BEGIN
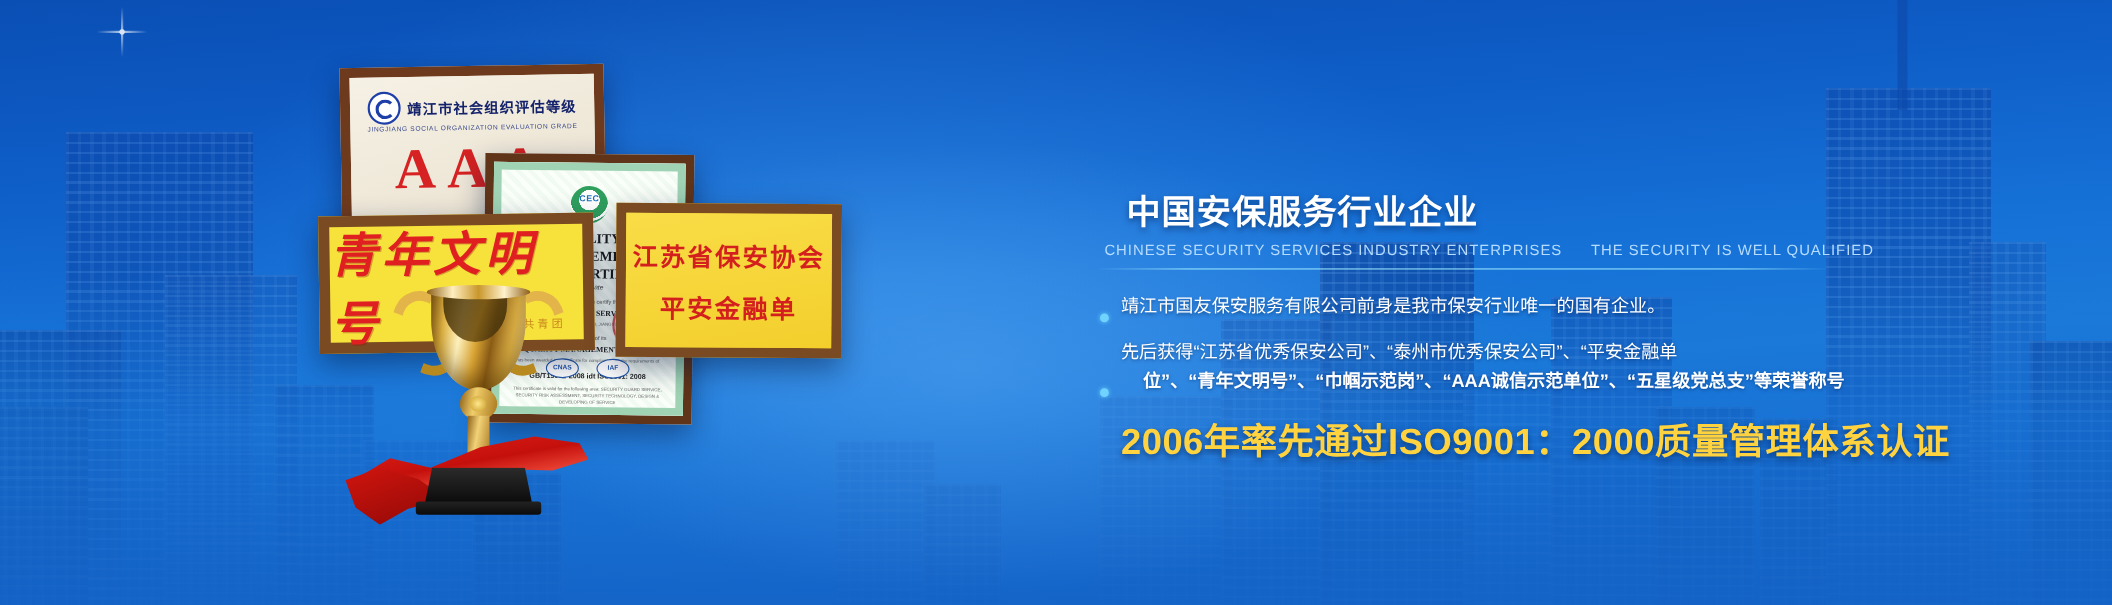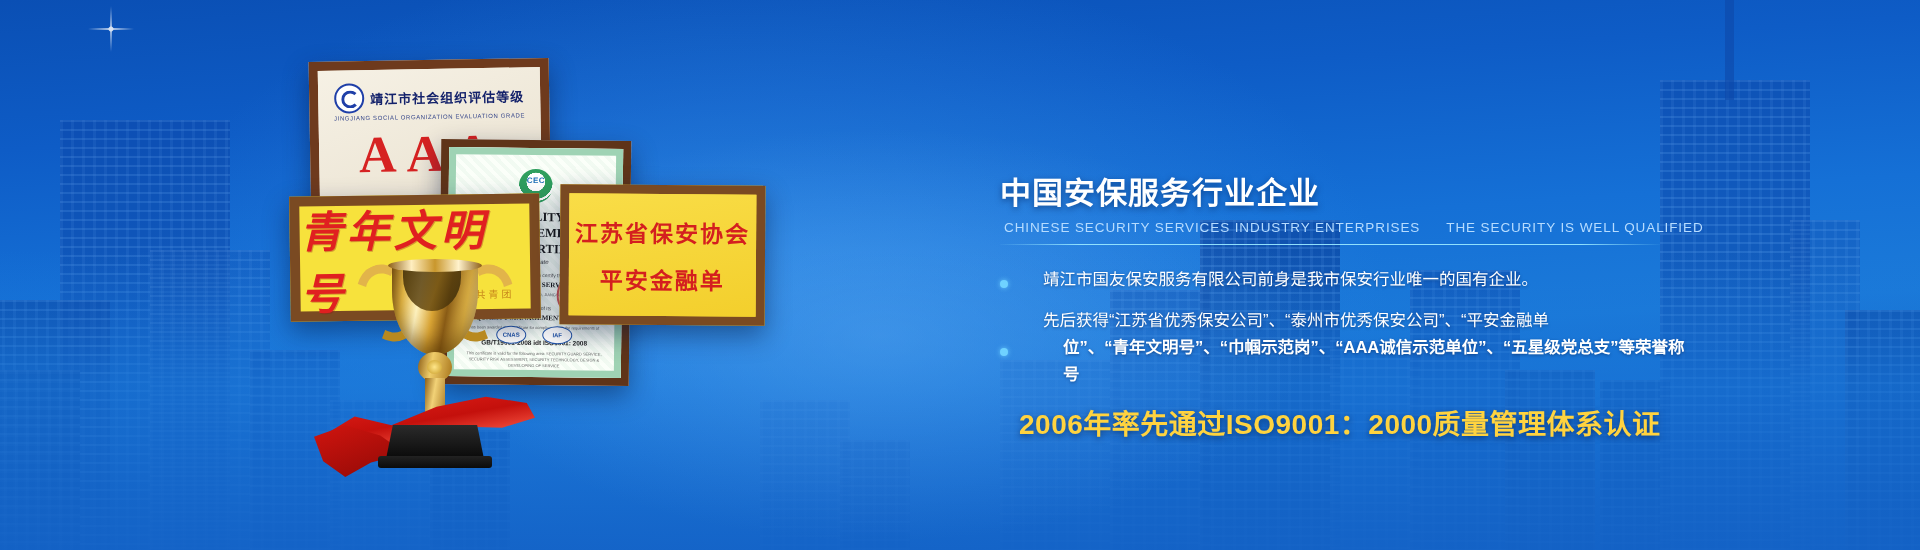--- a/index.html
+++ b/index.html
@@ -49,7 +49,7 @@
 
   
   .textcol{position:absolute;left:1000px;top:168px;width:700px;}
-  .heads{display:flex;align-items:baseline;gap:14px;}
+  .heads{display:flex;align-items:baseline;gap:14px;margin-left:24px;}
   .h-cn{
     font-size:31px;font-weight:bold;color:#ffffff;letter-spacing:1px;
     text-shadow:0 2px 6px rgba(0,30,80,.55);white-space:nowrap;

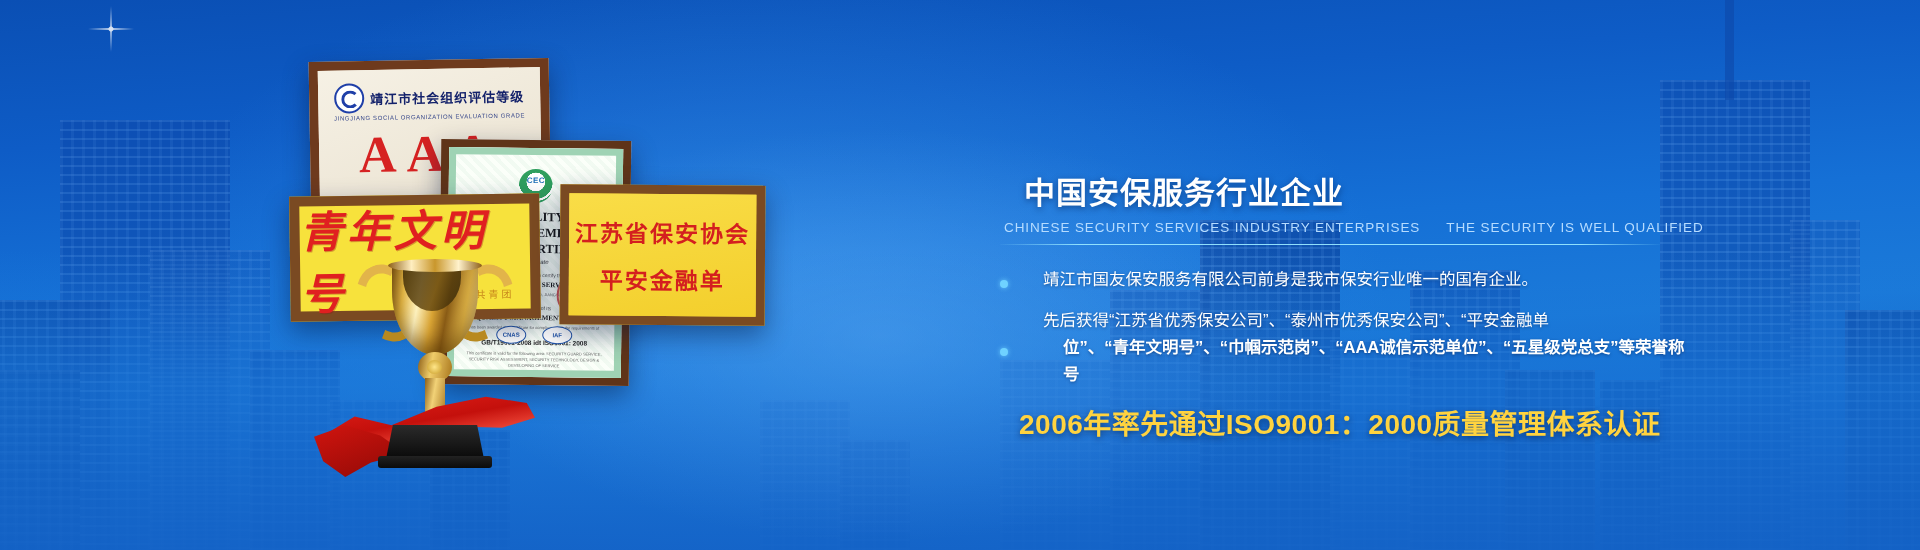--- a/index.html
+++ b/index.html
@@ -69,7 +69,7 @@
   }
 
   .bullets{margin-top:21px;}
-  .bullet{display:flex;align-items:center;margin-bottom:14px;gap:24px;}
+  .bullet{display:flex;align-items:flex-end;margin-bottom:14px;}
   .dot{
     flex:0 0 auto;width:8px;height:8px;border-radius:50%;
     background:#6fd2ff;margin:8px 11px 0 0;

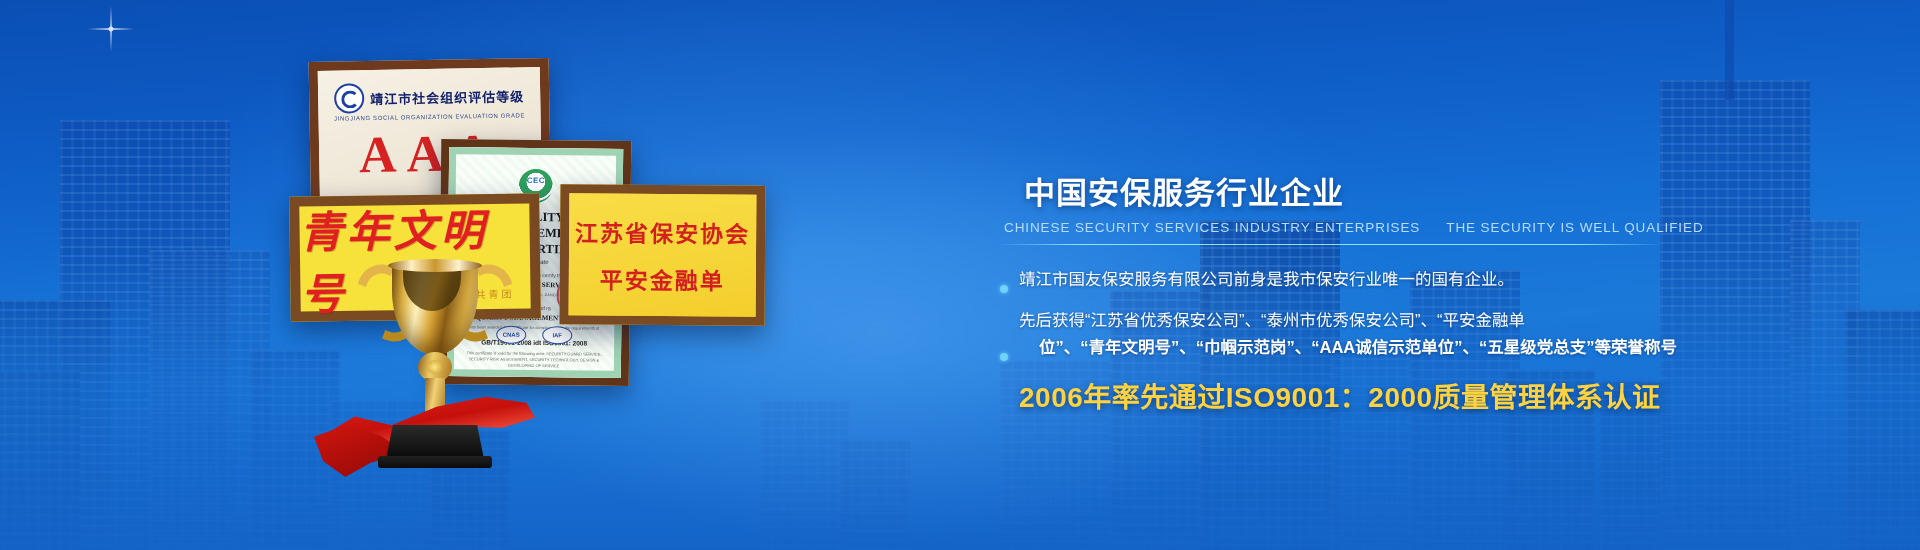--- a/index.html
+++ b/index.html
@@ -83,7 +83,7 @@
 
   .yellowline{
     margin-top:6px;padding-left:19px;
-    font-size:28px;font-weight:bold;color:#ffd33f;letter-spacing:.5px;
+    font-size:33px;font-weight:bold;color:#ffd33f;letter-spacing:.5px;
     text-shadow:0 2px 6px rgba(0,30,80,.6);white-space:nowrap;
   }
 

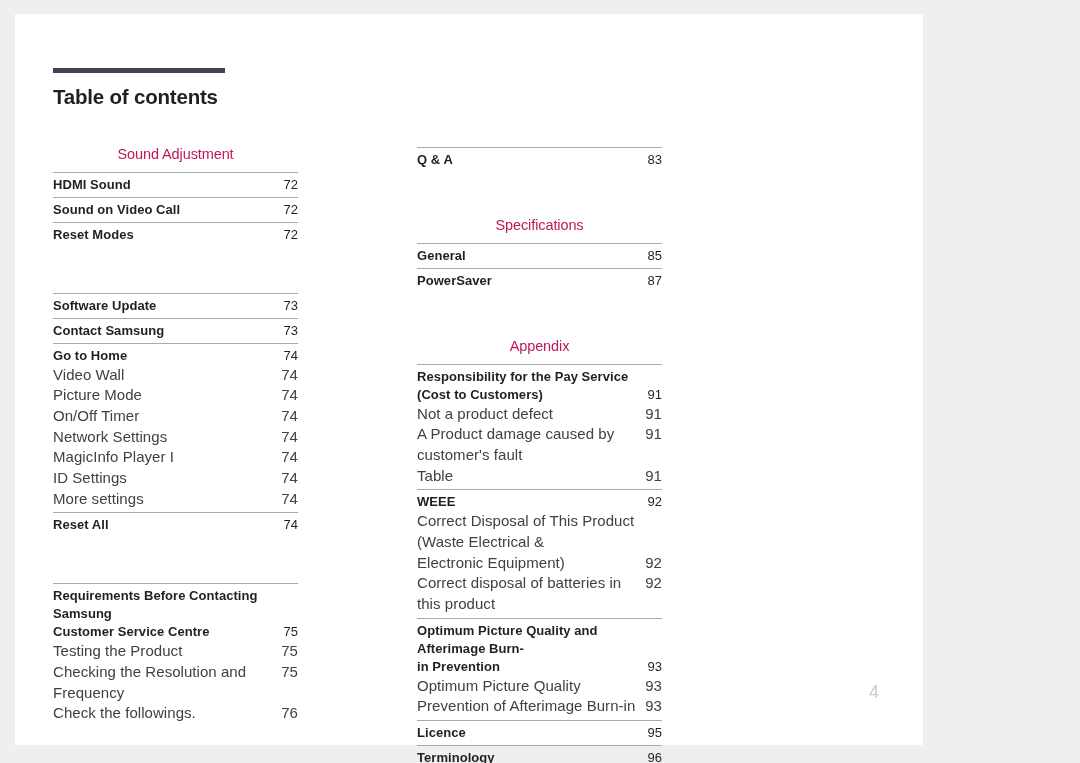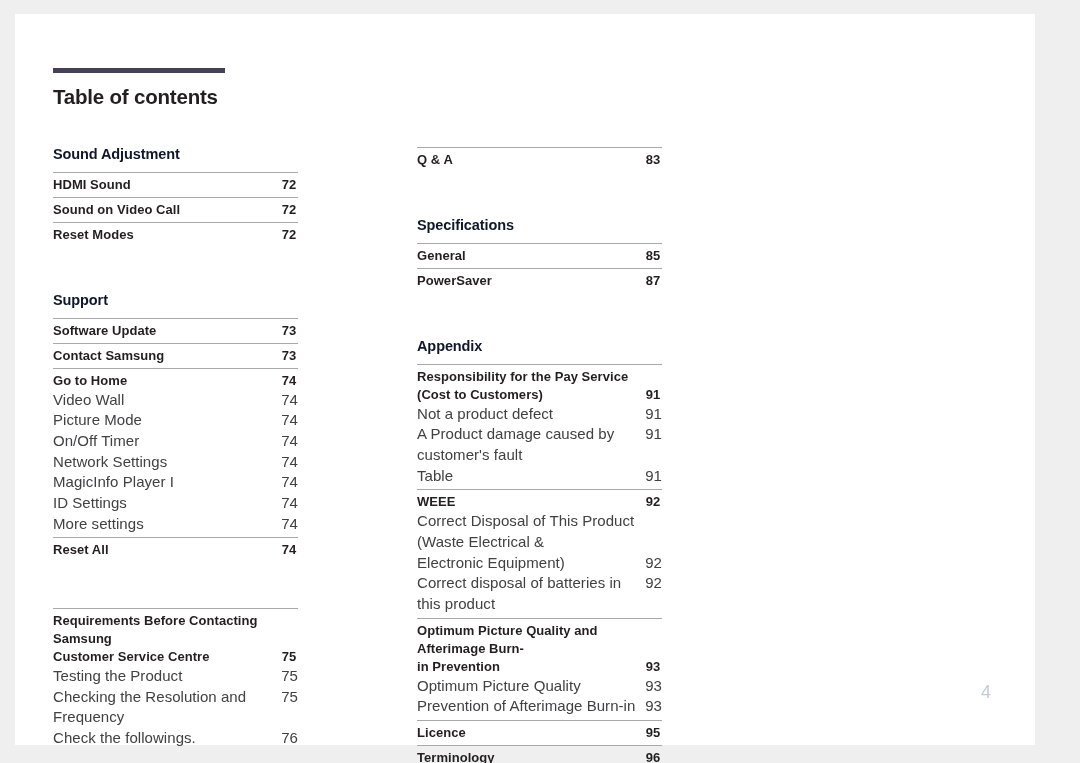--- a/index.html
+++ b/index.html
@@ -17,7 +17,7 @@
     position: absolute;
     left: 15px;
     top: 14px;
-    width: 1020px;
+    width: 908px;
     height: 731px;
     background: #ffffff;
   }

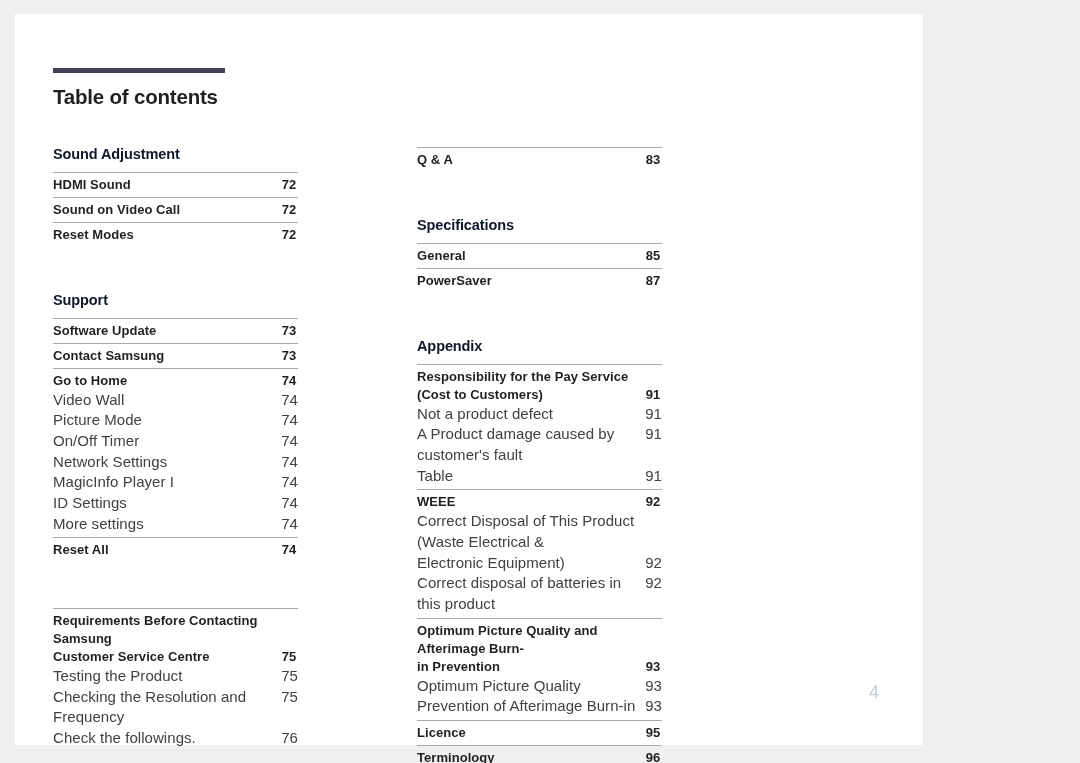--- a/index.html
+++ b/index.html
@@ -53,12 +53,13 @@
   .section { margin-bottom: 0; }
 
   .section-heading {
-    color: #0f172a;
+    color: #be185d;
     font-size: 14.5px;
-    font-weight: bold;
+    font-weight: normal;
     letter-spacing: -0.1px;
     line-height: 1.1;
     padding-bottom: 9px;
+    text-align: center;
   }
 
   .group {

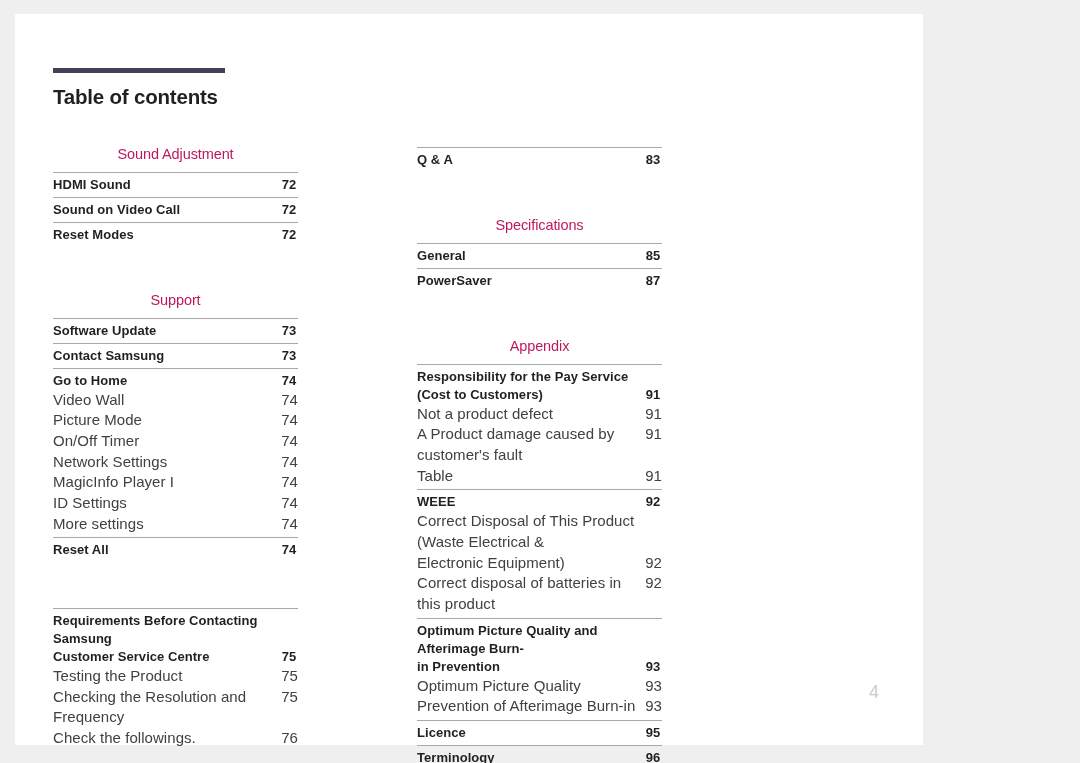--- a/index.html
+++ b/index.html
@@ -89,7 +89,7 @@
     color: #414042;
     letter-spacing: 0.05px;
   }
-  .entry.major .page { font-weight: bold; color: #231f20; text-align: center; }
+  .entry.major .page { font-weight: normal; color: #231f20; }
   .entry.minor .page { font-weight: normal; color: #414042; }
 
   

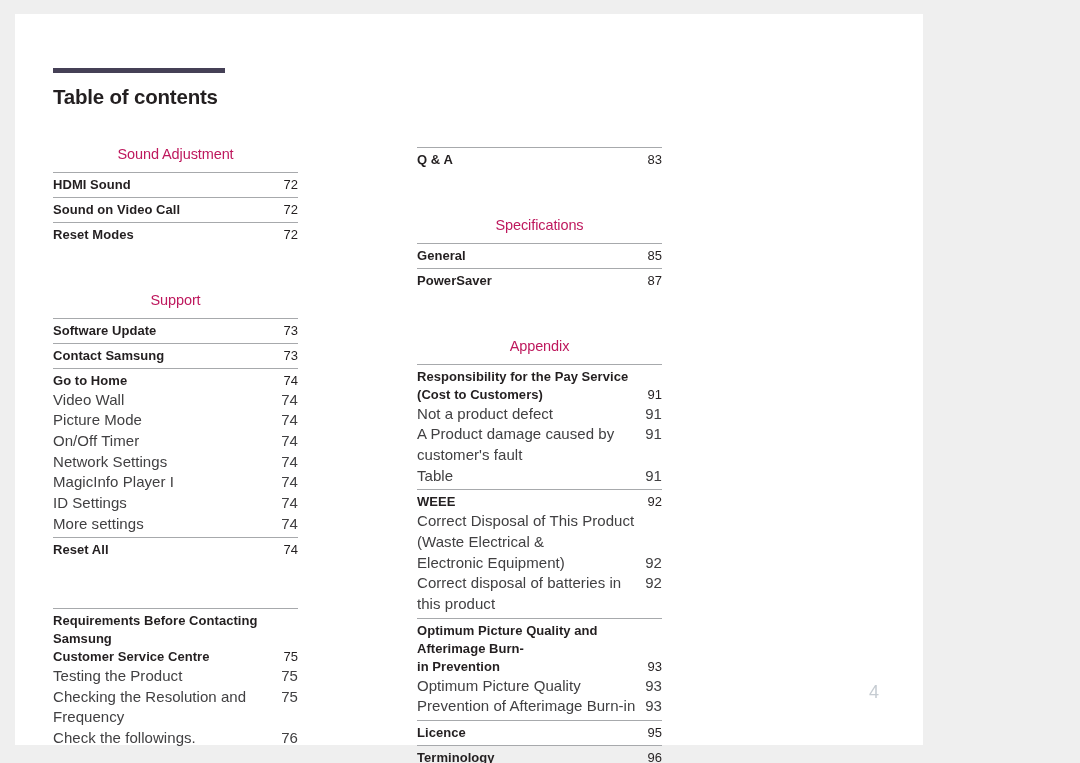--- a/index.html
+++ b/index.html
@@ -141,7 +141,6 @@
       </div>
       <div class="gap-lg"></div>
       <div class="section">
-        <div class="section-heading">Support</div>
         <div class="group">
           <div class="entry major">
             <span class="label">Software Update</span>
END
- EXERCISE OBJECTIVE -
Repeat the material above word for word and skip every image in it.

- RESPONSE TO THE TASK -
--- a/index.html
+++ b/index.html
@@ -49,7 +49,7 @@
 
   
   .textcol{position:absolute;left:1000px;top:168px;width:700px;}
-  .heads{display:flex;align-items:baseline;gap:14px;}
+  .heads{display:flex;align-items:baseline;gap:14px;margin-left:24px;}
   .h-cn{
     font-size:31px;font-weight:bold;color:#ffffff;letter-spacing:1px;
     text-shadow:0 2px 6px rgba(0,30,80,.55);white-space:nowrap;

--- a/index.html
+++ b/index.html
@@ -69,7 +69,7 @@
   }
 
   .bullets{margin-top:21px;}
-  .bullet{display:flex;align-items:center;margin-bottom:14px;gap:24px;}
+  .bullet{display:flex;align-items:flex-end;margin-bottom:14px;}
   .dot{
     flex:0 0 auto;width:8px;height:8px;border-radius:50%;
     background:#6fd2ff;margin:8px 11px 0 0;

--- a/index.html
+++ b/index.html
@@ -83,7 +83,7 @@
 
   .yellowline{
     margin-top:6px;padding-left:19px;
-    font-size:28px;font-weight:bold;color:#ffd33f;letter-spacing:.5px;
+    font-size:33px;font-weight:bold;color:#ffd33f;letter-spacing:.5px;
     text-shadow:0 2px 6px rgba(0,30,80,.6);white-space:nowrap;
   }
 

--- a/index.html
+++ b/index.html
@@ -17,7 +17,7 @@
     position: absolute;
     left: 15px;
     top: 14px;
-    width: 1020px;
+    width: 908px;
     height: 731px;
     background: #ffffff;
   }

--- a/index.html
+++ b/index.html
@@ -53,12 +53,13 @@
   .section { margin-bottom: 0; }
 
   .section-heading {
-    color: #0f172a;
+    color: #be185d;
     font-size: 14.5px;
-    font-weight: bold;
+    font-weight: normal;
     letter-spacing: -0.1px;
     line-height: 1.1;
     padding-bottom: 9px;
+    text-align: center;
   }
 
   .group {

--- a/index.html
+++ b/index.html
@@ -89,7 +89,7 @@
     color: #414042;
     letter-spacing: 0.05px;
   }
-  .entry.major .page { font-weight: bold; color: #231f20; text-align: center; }
+  .entry.major .page { font-weight: normal; color: #231f20; }
   .entry.minor .page { font-weight: normal; color: #414042; }
 
   

--- a/index.html
+++ b/index.html
@@ -141,7 +141,6 @@
       </div>
       <div class="gap-lg"></div>
       <div class="section">
-        <div class="section-heading">Support</div>
         <div class="group">
           <div class="entry major">
             <span class="label">Software Update</span>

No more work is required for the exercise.